(RECORDS SHOWN Opens)

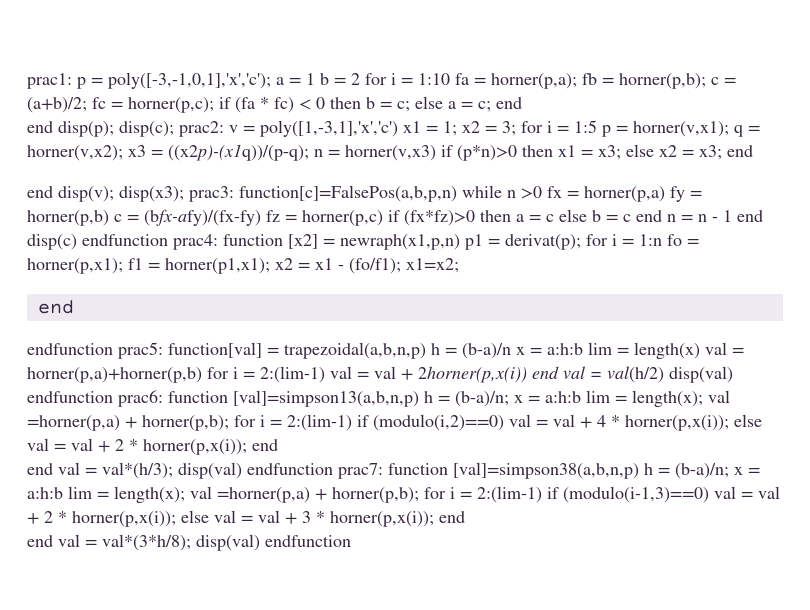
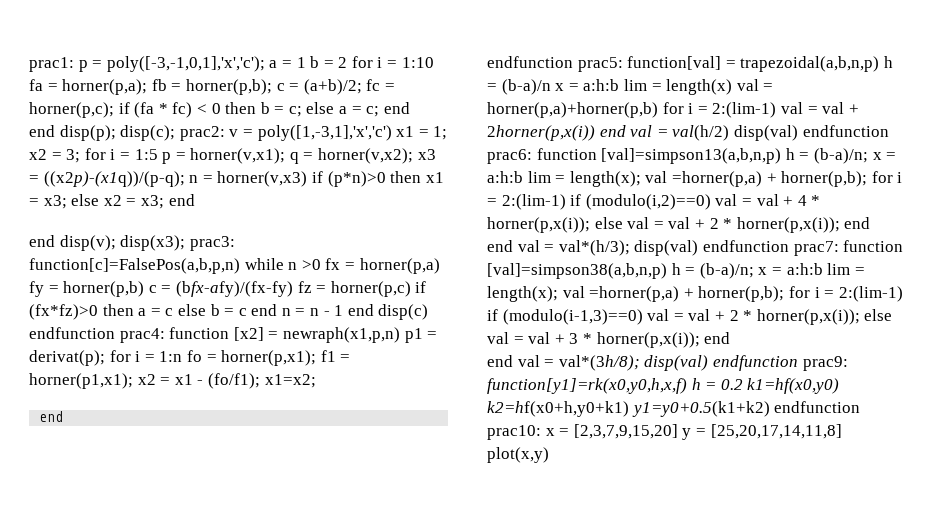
- end val = val*(3*h/8); disp(val) endfunction
+ end val = val*(3h/8); disp(val) endfunction prac9: function[y1]=rk(x0,y0,h,x,f) h = 0.2 k1=hf(x0,y0) k2=hf(x0+h,y0+k1) y1=y0+0.5(k1+k2) endfunction prac10: x = [2,3,7,9,15,20] y = [25,20,17,14,11,8] plot(x,y)

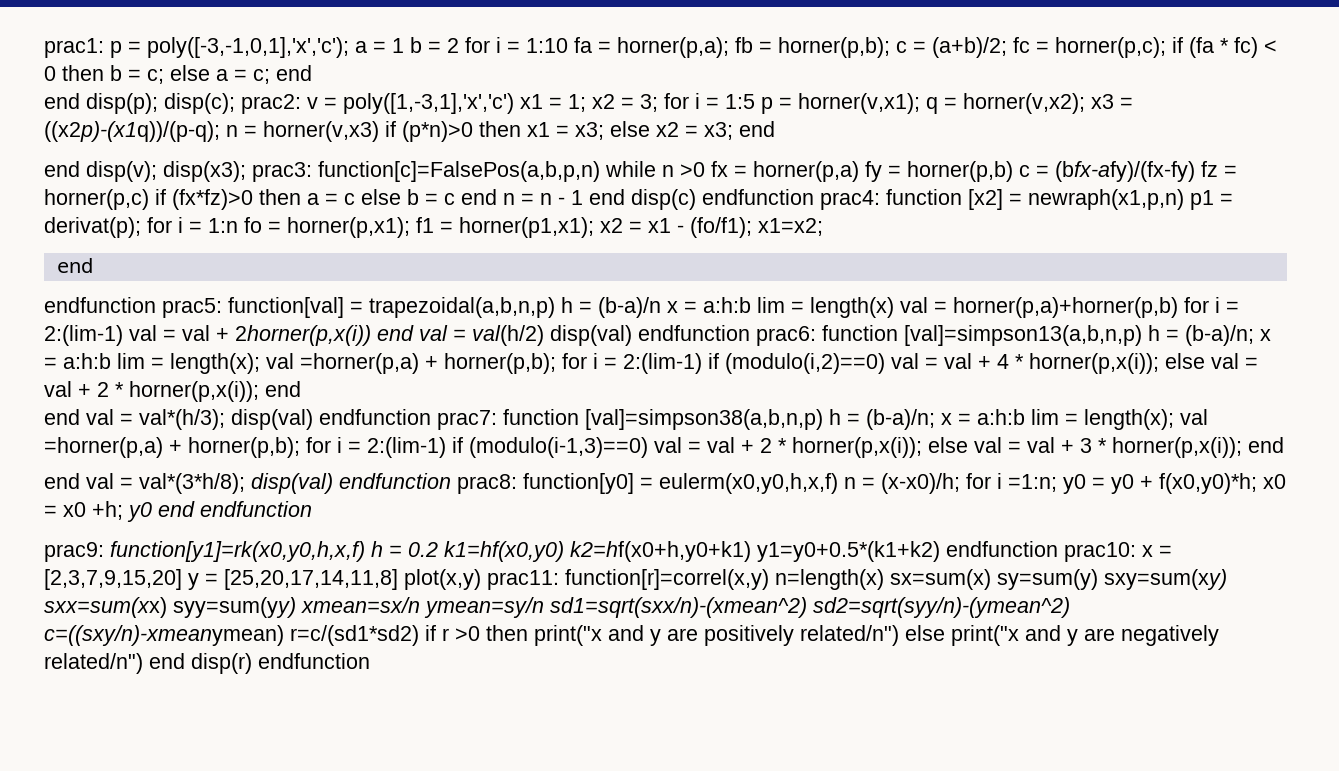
- end val = val*(3h/8); disp(val) endfunction prac9: function[y1]=rk(x0,y0,h,x,f) h = 0.2 k1=hf(x0,y0) k2=hf(x0+h,y0+k1) y1=y0+0.5(k1+k2) endfunction prac10: x = [2,3,7,9,15,20] y = [25,20,17,14,11,8] plot(x,y)
+ end val = val*(3*h/8); disp(val) endfunction prac8: function[y0] = eulerm(x0,y0,h,x,f) n = (x-x0)/h; for i =1:n; y0 = y0 + f(x0,y0)*h; x0 = x0 +h; y0 end endfunction
+ prac9: function[y1]=rk(x0,y0,h,x,f) h = 0.2 k1=hf(x0,y0) k2=hf(x0+h,y0+k1) y1=y0+0.5*(k1+k2) endfunction prac10: x = [2,3,7,9,15,20] y = [25,20,17,14,11,8] plot(x,y) prac11: function[r]=correl(x,y) n=length(x) sx=sum(x) sy=sum(y) sxy=sum(xy) sxx=sum(xx) syy=sum(yy) xmean=sx/n ymean=sy/n sd1=sqrt(sxx/n)-(xmean^2) sd2=sqrt(syy/n)-(ymean^2) c=((sxy/n)-xmeanymean) r=c/(sd1*sd2) if r >0 then print("x and y are positively related/n") else print("x and y are negatively related/n") end disp(r) endfunction

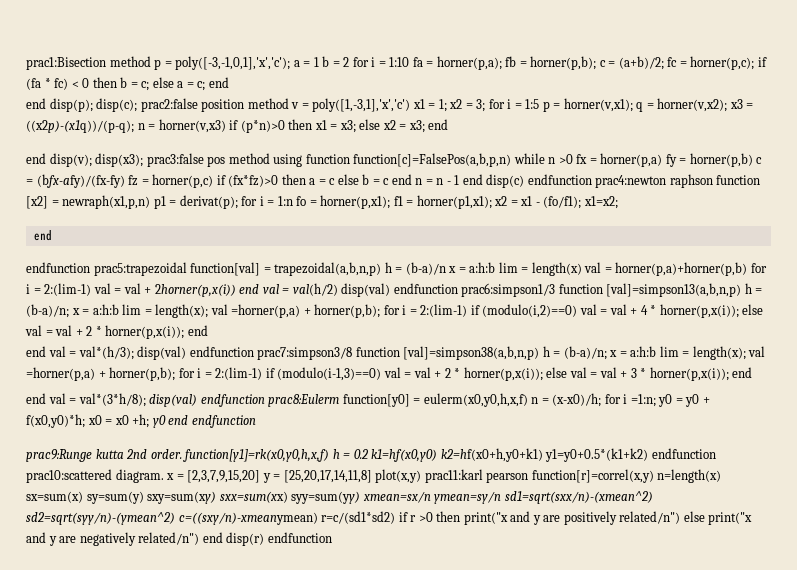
- prac1: p = poly([-3,-1,0,1],'x','c'); a = 1 b = 2 for i = 1:10 fa = horner(p,a); fb = horner(p,b); c = (a+b)/2; fc = horner(p,c); if (fa * fc) < 0 then b = c; else a = c; end
+ prac1:Bisection method p = poly([-3,-1,0,1],'x','c'); a = 1 b = 2 for i = 1:10 fa = horner(p,a); fb = horner(p,b); c = (a+b)/2; fc = horner(p,c); if (fa * fc) < 0 then b = c; else a = c; end
- end disp(p); disp(c); prac2: v = poly([1,-3,1],'x','c') x1 = 1; x2 = 3; for i = 1:5 p = horner(v,x1); q = horner(v,x2); x3 = ((x2p)-(x1q))/(p-q); n = horner(v,x3) if (p*n)>0 then x1 = x3; else x2 = x3; end
+ end disp(p); disp(c); prac2:false position method v = poly([1,-3,1],'x','c') x1 = 1; x2 = 3; for i = 1:5 p = horner(v,x1); q = horner(v,x2); x3 = ((x2p)-(x1q))/(p-q); n = horner(v,x3) if (p*n)>0 then x1 = x3; else x2 = x3; end
- prac3: function[c]=FalsePos(a,b,p,n) while n >0 fx = horner(p,a) fy = horner(p,b) c = (bfx-afy)/(fx-fy) fz = horner(p,c) if (fx*fz)>0 then a = c else b = c end n = n - 1 end disp(c) endfunction prac4: function [x2] = newraph(x1,p,n) p1 = derivat(p);
+ prac3:false pos method using function function[c]=FalsePos(a,b,p,n) while n >0 fx = horner(p,a) fy = horner(p,b) c = (bfx-afy)/(fx-fy) fz = horner(p,c) if (fx*fz)>0 then a = c else b = c end n = n - 1 end disp(c) endfunction prac4:newton raphson function [x2] = newraph(x1,p,n) p1 = derivat(p);
- endfunction prac5: function[val] = trapezoidal(a,b,n,p) h = (b-a)/n x = a:h:b lim = length(x) val = horner(p,a)+horner(p,b) for i = 2:(lim-1) val = val + 2horner(p,x(i)) end val = val(h/2) disp(val) endfunction prac6: function [val]=simpson13(a,b,n,p) h = (b-a)/n;
+ endfunction prac5:trapezoidal function[val] = trapezoidal(a,b,n,p) h = (b-a)/n x = a:h:b lim = length(x) val = horner(p,a)+horner(p,b) for i = 2:(lim-1) val = val + 2horner(p,x(i)) end val = val(h/2) disp(val) endfunction prac6:simpson1/3 function [val]=simpson13(a,b,n,p) h = (b-a)/n;
- end val = val*(h/3); disp(val) endfunction prac7: function [val]=simpson38(a,b,n,p) h = (b-a)/n; x = a:h:b lim = length(x); val =horner(p,a) + horner(p,b); for i = 2:(lim-1) if (modulo(i-1,3)==0) val = val + 2 * horner(p,x(i)); else val = val + 3 * horner(p,x(i)); end
+ end val = val*(h/3); disp(val) endfunction prac7:simpson3/8 function [val]=simpson38(a,b,n,p) h = (b-a)/n; x = a:h:b lim = length(x); val =horner(p,a) + horner(p,b); for i = 2:(lim-1) if (modulo(i-1,3)==0) val = val + 2 * horner(p,x(i)); else val = val + 3 * horner(p,x(i)); end
- end val = val*(3*h/8); disp(val) endfunction prac8: function[y0] = eulerm(x0,y0,h,x,f) n = (x-x0)/h; for i =1:n; y0 = y0 + f(x0,y0)*h; x0 = x0 +h; y0 end endfunction
+ end val = val*(3*h/8); disp(val) endfunction prac8:Eulerm function[y0] = eulerm(x0,y0,h,x,f) n = (x-x0)/h; for i =1:n; y0 = y0 + f(x0,y0)*h; x0 = x0 +h; y0 end endfunction
- prac9: function[y1]=rk(x0,y0,h,x,f) h = 0.2 k1=hf(x0,y0) k2=hf(x0+h,y0+k1) y1=y0+0.5*(k1+k2) endfunction prac10: x = [2,3,7,9,15,20] y = [25,20,17,14,11,8] plot(x,y) prac11: function[r]=correl(x,y) n=length(x) sx=sum(x) sy=sum(y) sxy=sum(xy) sxx=sum(xx) syy=sum(yy) xmean=sx/n ymean=sy/n sd1=sqrt(sxx/n)-(xmean^2) sd2=sqrt(syy/n)-(ymean^2) c=((sxy/n)-xmeanymean) r=c/(sd1*sd2) if r >0 then print("x and y are positively related/n") else print("x and y are negatively related/n") end disp(r) endfunction
+ prac9:Runge kutta 2nd order. function[y1]=rk(x0,y0,h,x,f) h = 0.2 k1=hf(x0,y0) k2=hf(x0+h,y0+k1) y1=y0+0.5*(k1+k2) endfunction prac10:scattered diagram. x = [2,3,7,9,15,20] y = [25,20,17,14,11,8] plot(x,y) prac11:karl pearson function[r]=correl(x,y) n=length(x) sx=sum(x) sy=sum(y) sxy=sum(xy) sxx=sum(xx) syy=sum(yy) xmean=sx/n ymean=sy/n sd1=sqrt(sxx/n)-(xmean^2) sd2=sqrt(syy/n)-(ymean^2) c=((sxy/n)-xmeanymean) r=c/(sd1*sd2) if r >0 then print("x and y are positively related/n") else print("x and y are negatively related/n") end disp(r) endfunction

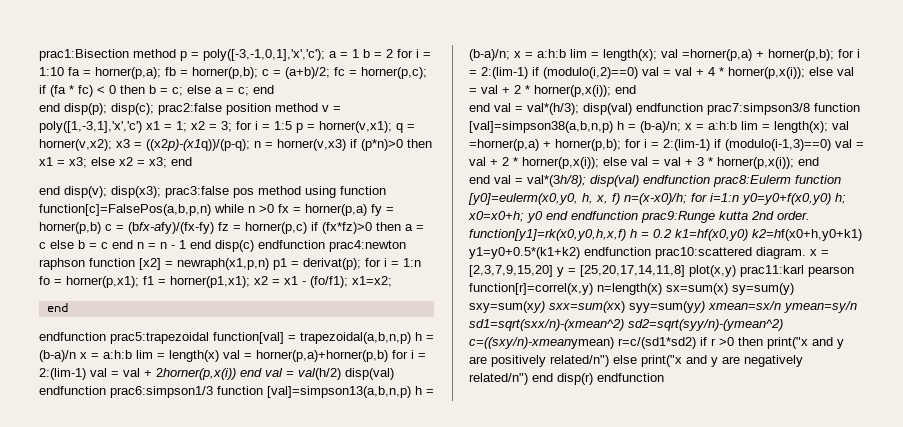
- end val = val*(3*h/8);
+ end val = val*(3h/8);
- disp(val) endfunction prac8:Eulerm function[y0] = eulerm(x0,y0,h,x,f) n = (x-x0)/h; for i =1:n; y0 = y0 + f(x0,y0)*h; x0 = x0 +h;
+ disp(val) endfunction prac8:Eulerm function [y0]=eulerm(x0,y0, h, x, f) n=(x-x0)/h; for i=1:n y0=y0+f(x0,y0) h; x0=x0+h;
- y0 end endfunction
- prac9:Runge kutta 2nd order. function[y1]=rk(x0,y0,h,x,f) h = 0.2 k1=hf(x0,y0) k2=hf(x0+h,y0+k1) y1=y0+0.5*(k1+k2) endfunction prac10:scattered diagram. x = [2,3,7,9,15,20] y = [25,20,17,14,11,8] plot(x,y) prac11:karl pearson function[r]=correl(x,y) n=length(x) sx=sum(x) sy=sum(y) sxy=sum(xy) sxx=sum(xx) syy=sum(yy) xmean=sx/n ymean=sy/n sd1=sqrt(sxx/n)-(xmean^2) sd2=sqrt(syy/n)-(ymean^2) c=((sxy/n)-xmeanymean) r=c/(sd1*sd2) if r >0 then print("x and y are positively related/n") else print("x and y are negatively related/n") end disp(r) endfunction
+ y0 end endfunction prac9:Runge kutta 2nd order. function[y1]=rk(x0,y0,h,x,f) h = 0.2 k1=hf(x0,y0) k2=hf(x0+h,y0+k1) y1=y0+0.5*(k1+k2) endfunction prac10:scattered diagram. x = [2,3,7,9,15,20] y = [25,20,17,14,11,8] plot(x,y) prac11:karl pearson function[r]=correl(x,y) n=length(x) sx=sum(x) sy=sum(y) sxy=sum(xy) sxx=sum(xx) syy=sum(yy) xmean=sx/n ymean=sy/n sd1=sqrt(sxx/n)-(xmean^2) sd2=sqrt(syy/n)-(ymean^2) c=((sxy/n)-xmeanymean) r=c/(sd1*sd2) if r >0 then print("x and y are positively related/n") else print("x and y are negatively related/n") end disp(r) endfunction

(RECORDS SHOWN Closes)

- [EXERCISE BRIEF]
Go from the first line of the listing to the line holding "- prac3: function[c]=FalsePos(a,b,p,n)" and, please, transcribe those lines exactly, both included, with no pictures.

- [WRITTEN RESPONSE]
- end val = val*(3*h/8); disp(val) endfunction
+ end val = val*(3h/8); disp(val) endfunction prac9: function[y1]=rk(x0,y0,h,x,f) h = 0.2 k1=hf(x0,y0) k2=hf(x0+h,y0+k1) y1=y0+0.5(k1+k2) endfunction prac10: x = [2,3,7,9,15,20] y = [25,20,17,14,11,8] plot(x,y)

- end val = val*(3h/8); disp(val) endfunction prac9: function[y1]=rk(x0,y0,h,x,f) h = 0.2 k1=hf(x0,y0) k2=hf(x0+h,y0+k1) y1=y0+0.5(k1+k2) endfunction prac10: x = [2,3,7,9,15,20] y = [25,20,17,14,11,8] plot(x,y)
+ end val = val*(3*h/8); disp(val) endfunction prac8: function[y0] = eulerm(x0,y0,h,x,f) n = (x-x0)/h; for i =1:n; y0 = y0 + f(x0,y0)*h; x0 = x0 +h; y0 end endfunction
+ prac9: function[y1]=rk(x0,y0,h,x,f) h = 0.2 k1=hf(x0,y0) k2=hf(x0+h,y0+k1) y1=y0+0.5*(k1+k2) endfunction prac10: x = [2,3,7,9,15,20] y = [25,20,17,14,11,8] plot(x,y) prac11: function[r]=correl(x,y) n=length(x) sx=sum(x) sy=sum(y) sxy=sum(xy) sxx=sum(xx) syy=sum(yy) xmean=sx/n ymean=sy/n sd1=sqrt(sxx/n)-(xmean^2) sd2=sqrt(syy/n)-(ymean^2) c=((sxy/n)-xmeanymean) r=c/(sd1*sd2) if r >0 then print("x and y are positively related/n") else print("x and y are negatively related/n") end disp(r) endfunction

- prac1: p = poly([-3,-1,0,1],'x','c'); a = 1 b = 2 for i = 1:10 fa = horner(p,a); fb = horner(p,b); c = (a+b)/2; fc = horner(p,c); if (fa * fc) < 0 then b = c; else a = c; end
+ prac1:Bisection method p = poly([-3,-1,0,1],'x','c'); a = 1 b = 2 for i = 1:10 fa = horner(p,a); fb = horner(p,b); c = (a+b)/2; fc = horner(p,c); if (fa * fc) < 0 then b = c; else a = c; end
- end disp(p); disp(c); prac2: v = poly([1,-3,1],'x','c') x1 = 1; x2 = 3; for i = 1:5 p = horner(v,x1); q = horner(v,x2); x3 = ((x2p)-(x1q))/(p-q); n = horner(v,x3) if (p*n)>0 then x1 = x3; else x2 = x3; end
+ end disp(p); disp(c); prac2:false position method v = poly([1,-3,1],'x','c') x1 = 1; x2 = 3; for i = 1:5 p = horner(v,x1); q = horner(v,x2); x3 = ((x2p)-(x1q))/(p-q); n = horner(v,x3) if (p*n)>0 then x1 = x3; else x2 = x3; end
- prac3: function[c]=FalsePos(a,b,p,n) while n >0 fx = horner(p,a) fy = horner(p,b) c = (bfx-afy)/(fx-fy) fz = horner(p,c) if (fx*fz)>0 then a = c else b = c end n = n - 1 end disp(c) endfunction prac4: function [x2] = newraph(x1,p,n) p1 = derivat(p);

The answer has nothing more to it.